Bradley Cooper is arguably the hottest leading man on the big screen today. Thanks to a string of highly successful films such as The Hangover, American Hustle, and American Sniper, Cooper has established himself as one of the top actors in America.
You can give credit to Cooper’s workmanlike approach to working out as one of the reasons why he has been very visible on the big screen as of late. Despite being in his 40s, Cooper has maintained a very ripped physique. He can give any 20 or 30 year old guy a run for his money with his six-pack abs and well-defined muscles.
In 2014, Cooper added 40 pounds of muscle to his body in preparation for the film American Sniper. Playing the role of Navy SEAL Chris Kyle, Cooper was noticeably bigger and stronger.
In preparation for the role, Cooper followed a very grueling workout schedule. He would train with celebrity trainer Jason Walsh twice a day, with each session lasting for two hours. His workout routine included a lot of heavy weight training and limited cardiovascular activities.
According to Cooper, he would hit the gym at 6 to 8 in the morning then go back to working out late in the afternoon. His trainer, Walsh, has trained other celebrities like actor Matt Damon and actress Jessica Biel.
Bradley Cooper Workout
Walsh designed Cooper’s workout to be exhaustive and grueling. It utilizes circuit training, where Cooper would go from one set of an exercise then straight into the next routine.
This meant that Cooper would have to do one set of each exercise in circuit 1, then resting for 60 seconds before doing the circuit all over again.
Circuit training helps in burning fats fast, and building muscles. It also keeps the heart rate up. Cooper would often take his sets to failure, triggering more muscle growth.
Cooper is a busy man, so circuit training also means saving him lots of time. Of course, the effect is that he would often leave the gym gassed out.
The first circuit consists of the following exercises—walking lunge, deadlifts, and jump squats.

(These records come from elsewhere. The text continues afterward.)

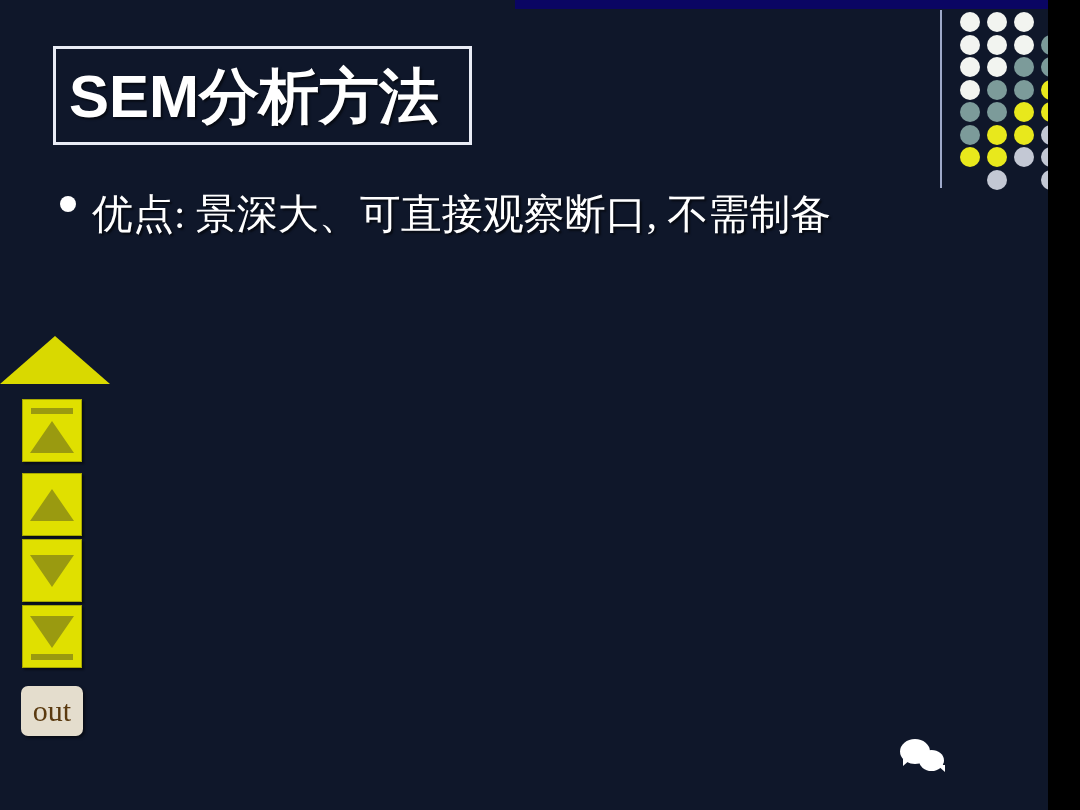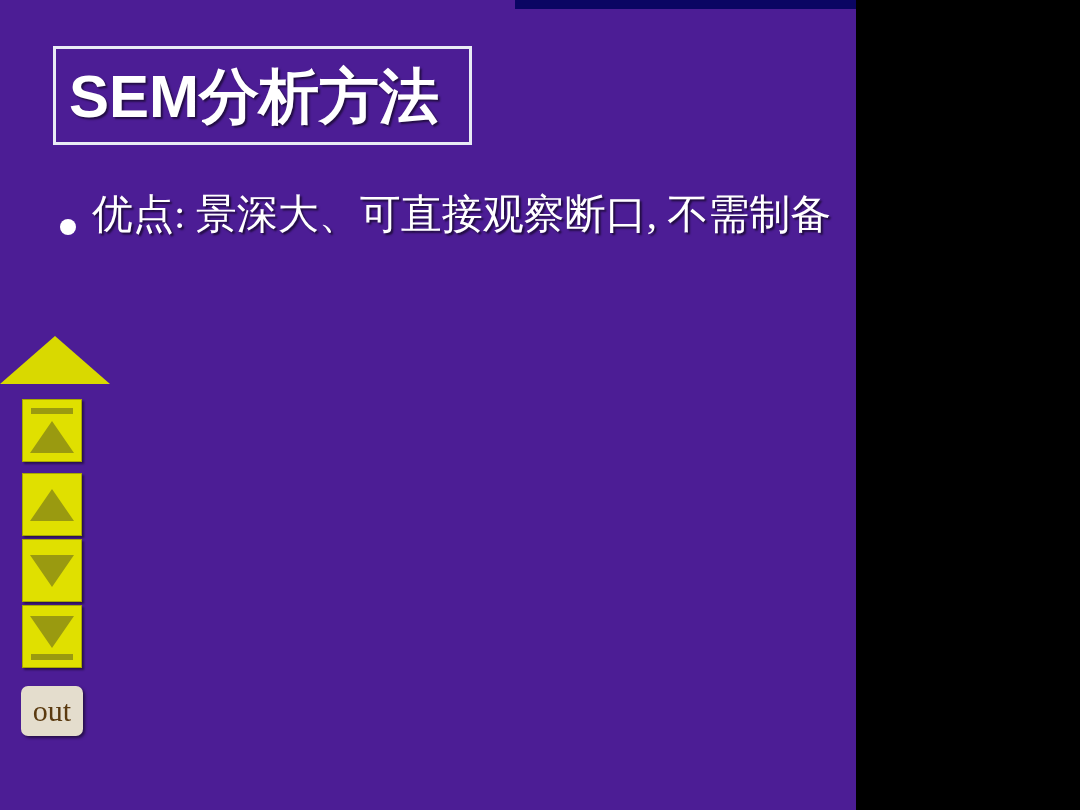--- a/index.html
+++ b/index.html
@@ -9,9 +9,9 @@
   }
   #slide {
     position: relative;
-    width: 856px;
+    width: 1048px;
     height: 810px;
-    background: #4c1d95;
+    background: #0f172a;
     overflow: hidden;
     font-family: "Liberation Serif", "DejaVu Serif", serif;
     text-decoration: underline;

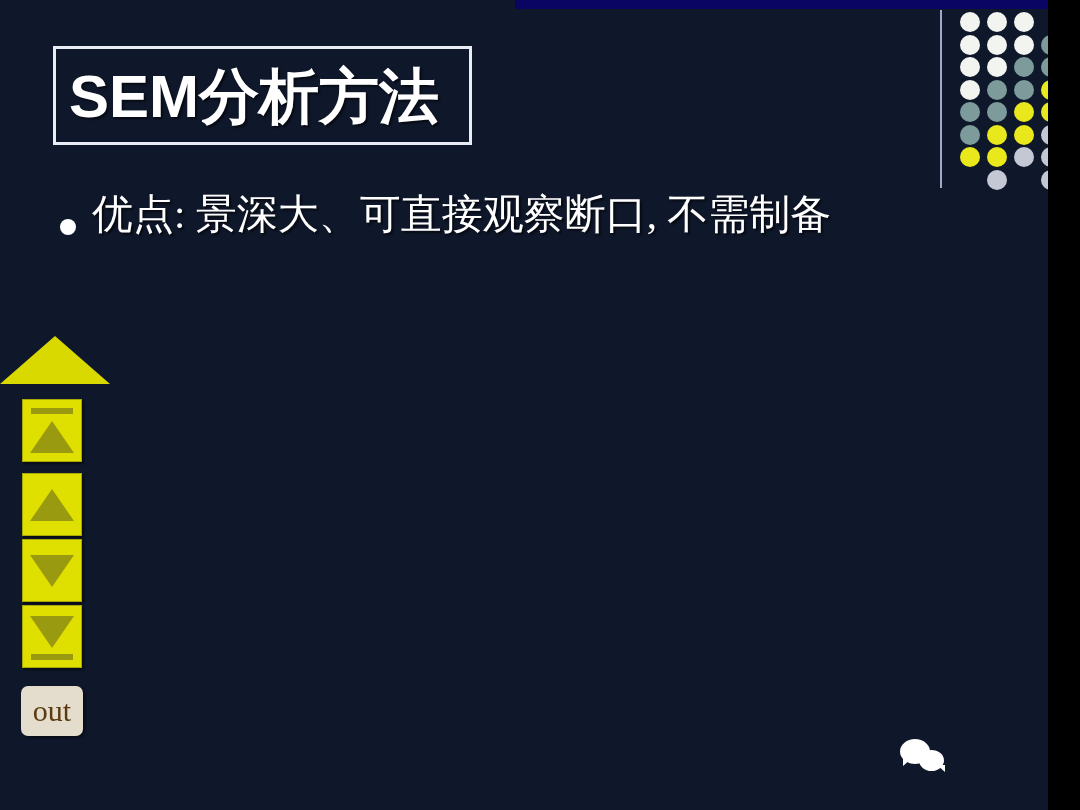--- a/index.html
+++ b/index.html
@@ -79,7 +79,7 @@
 
   .line {
     display: flex;
-    align-items: flex-end;
+    align-items: center;
     color: #ffffff;
     font-size: 41px;
     line-height: 62px;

To begin his workout, Cooper does five sets of walking lunge with each set having 8 to 12 repetitions. He then does five sets of deadifts with each set having six to eight reps, and five sets of jump squats with 8 to 12 repetitions.

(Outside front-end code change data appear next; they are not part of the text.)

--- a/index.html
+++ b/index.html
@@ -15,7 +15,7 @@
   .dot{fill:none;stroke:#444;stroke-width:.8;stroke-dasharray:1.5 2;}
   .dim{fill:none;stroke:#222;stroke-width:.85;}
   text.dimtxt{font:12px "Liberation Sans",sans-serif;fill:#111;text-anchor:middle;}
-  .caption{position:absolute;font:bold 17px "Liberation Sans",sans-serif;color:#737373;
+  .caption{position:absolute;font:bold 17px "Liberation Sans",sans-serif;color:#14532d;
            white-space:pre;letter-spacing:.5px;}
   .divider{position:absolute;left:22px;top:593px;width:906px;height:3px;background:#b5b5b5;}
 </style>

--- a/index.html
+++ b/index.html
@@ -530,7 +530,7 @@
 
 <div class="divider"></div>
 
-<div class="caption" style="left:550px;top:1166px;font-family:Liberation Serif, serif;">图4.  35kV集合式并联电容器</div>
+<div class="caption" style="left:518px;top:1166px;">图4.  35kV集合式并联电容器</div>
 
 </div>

The walking lunge not only works the glutes, quads, and hamstrings but also serves as an ideal warm up. It particularly makes for a good exercise of the hip flexors. Like the walking lunge, the deadlift targets the quads and hamstrings. But it also works the lower back and forearms. On the other hand, jump squats tone the glutes and thighs while burning a lot of calories.

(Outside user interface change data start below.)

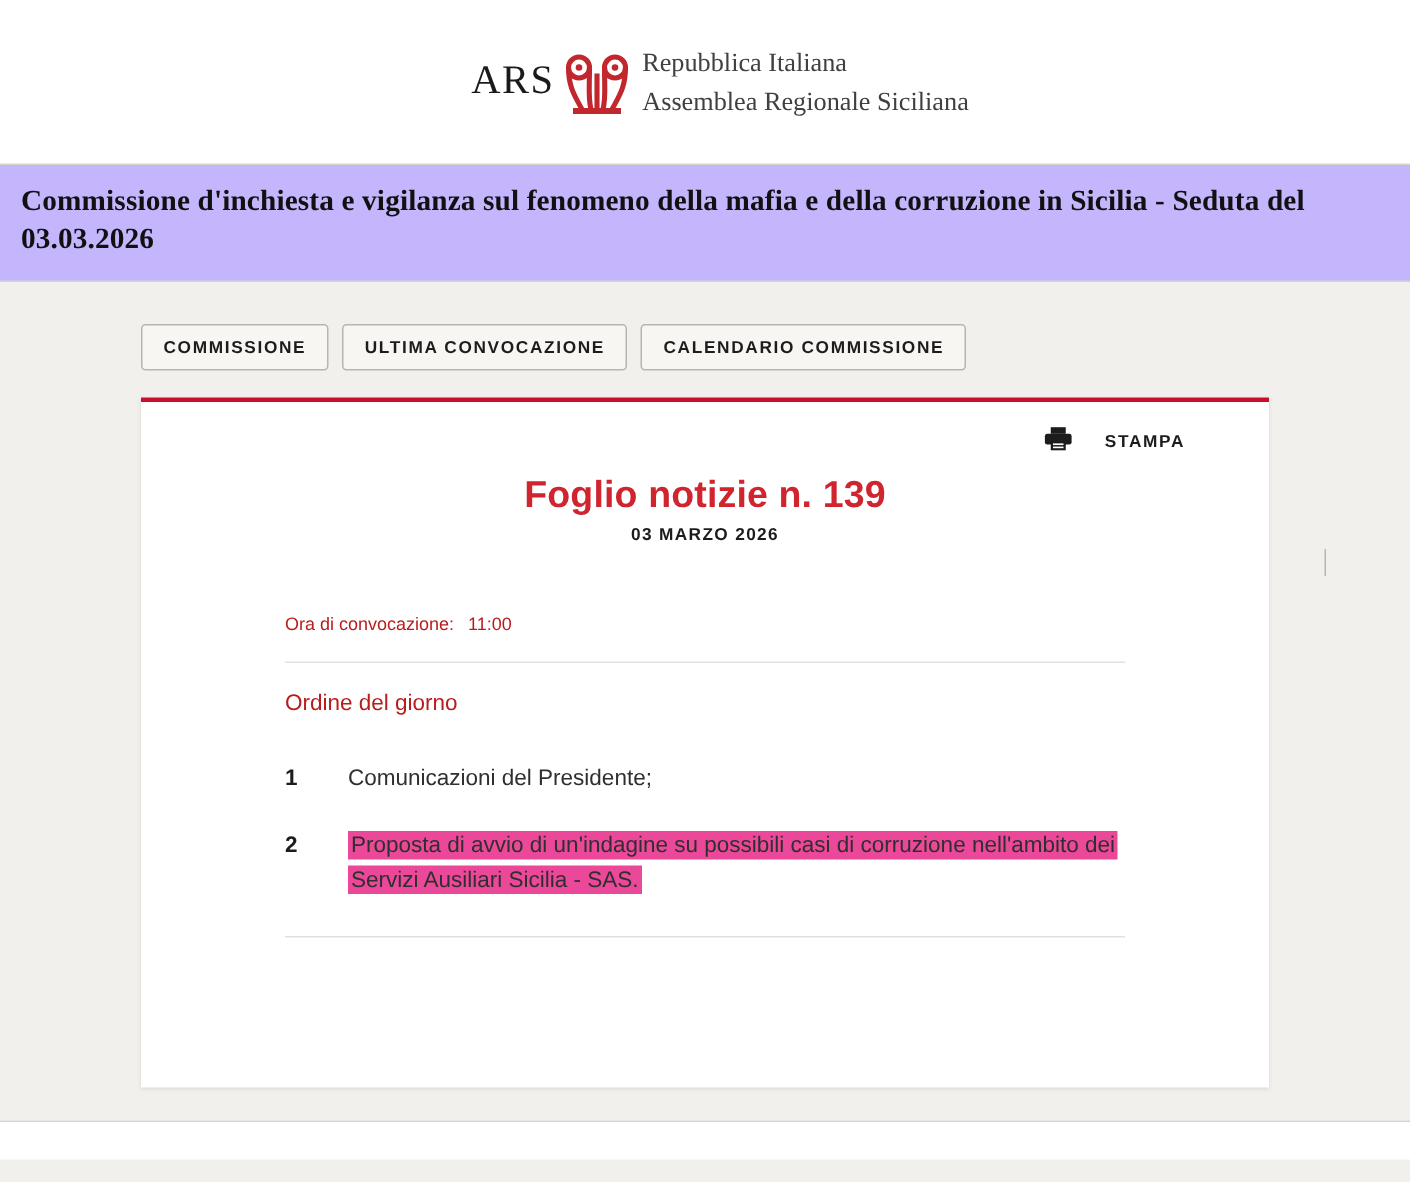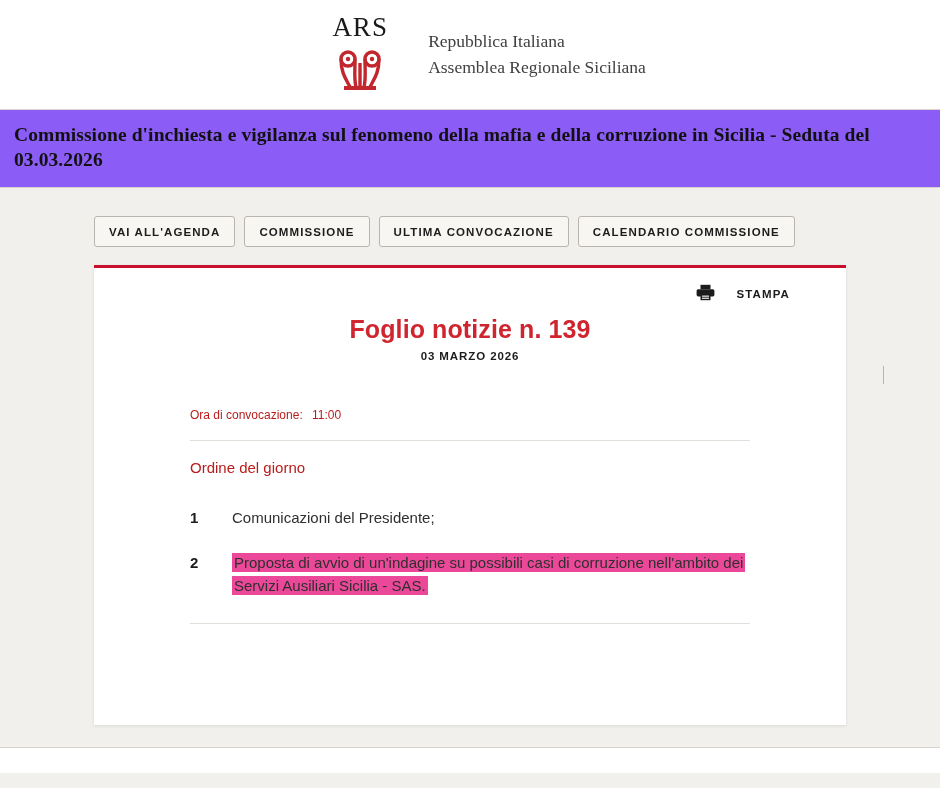--- a/index.html
+++ b/index.html
@@ -29,7 +29,7 @@
   }
   .logo-mark {
     display: flex;
-    flex-direction: column;
+    flex-direction: row;
     align-items: center;
     width: 92px;
   }

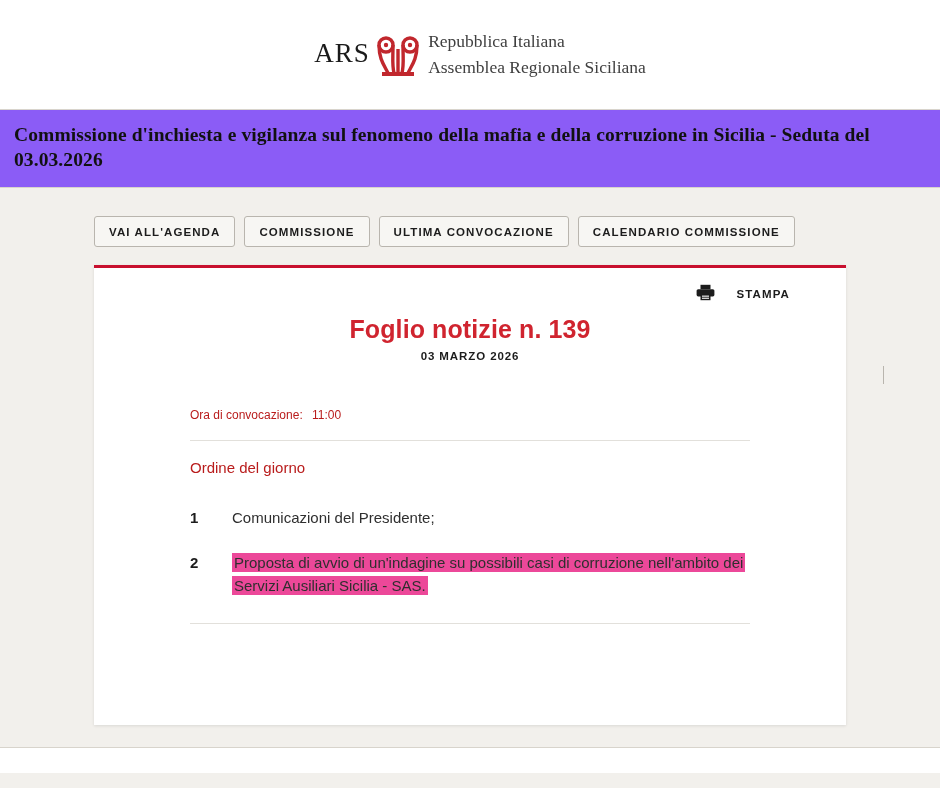--- a/index.html
+++ b/index.html
@@ -56,7 +56,7 @@
 
   
   .title-band {
-    background: #8b5cf6;
+    background: #c4b5fd;
     padding: 12px 14px 14px 14px;
     border-bottom: 1px solid #d8d4cc;
   }

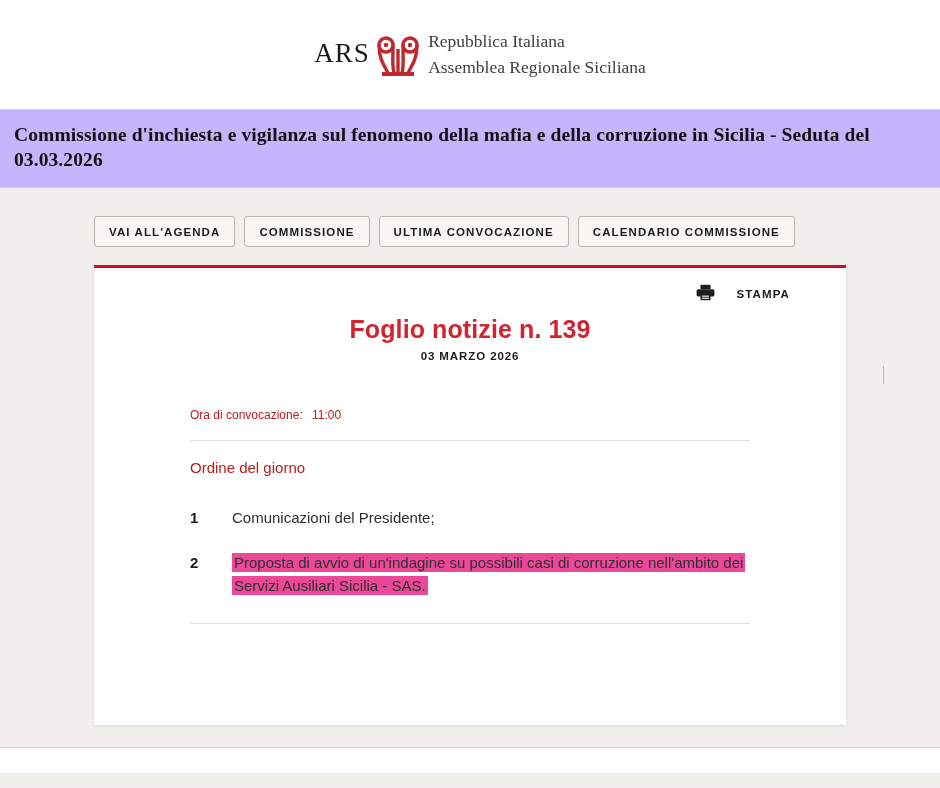--- a/index.html
+++ b/index.html
@@ -246,7 +246,6 @@
   <div class="inner">
 
     <div class="tabs">
-      <button class="tab">VAI ALL'AGENDA</button>
       <button class="tab">COMMISSIONE</button>
       <button class="tab">ULTIMA CONVOCAZIONE</button>
       <button class="tab">CALENDARIO COMMISSIONE</button>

After a brief rest he proceeds to the next circuit consisting of squat to press, dumbbell row, and kettlebell swings. For these exercises, Cooper has to complete four sets consisting of 8 to 12 repetitions.
The squat to press is an excellent full body exercise that works the shoulders and legs. It is particularly effective in increasing core strength. Meanwhile, dumbbell row works out the arms and shoulders particularly the lower traps, rhomboids and latissimus dorsi. Some fitness experts consider kettlebell swing as the perfect exercise, because it works out the chest, shoulders, arms, while not causing any damage to the back.
For circuit 3, Cooper does the following exercises—seated cable row, bent-over rows, and step-ups. He has to complete three sets of these exercises, with each set having eight to 12 repetitions.
The seated cable row targets the muscles of the back, forearms, and upper arm. It is an excellent, all-around exercise for strengthening the back and working out the arms. You will need to have a weighted horizontal machine, bench, and foot plates if you are to perform this exercise.
The bent over row strengthens the back, ensuring good posture and providing an excellent lower body and core workout. Step ups, meanwhile, target the glutes and hamstrings creating a tighter and lifted rear.
Circuit number four includes the following exercises—hanging leg raises, standing calf raise, and side planks. For the first two exercises, Cooper has to finish three sets with each set having 12 to 15 repetitions. Then he finishes the workout with three sets of side planks, with each set lasting 30 seconds.
This workout regimen helped Cooper bulk up from 185 pounds to around 225 pounds for his role in the American Sniper.
Cooper’s workout isn’t for softies, as seen by the grueling exercises that his trainer had him done. But the hard work paid off as Cooper gained a stronger, bigger frame for his role as a Navy SEAL.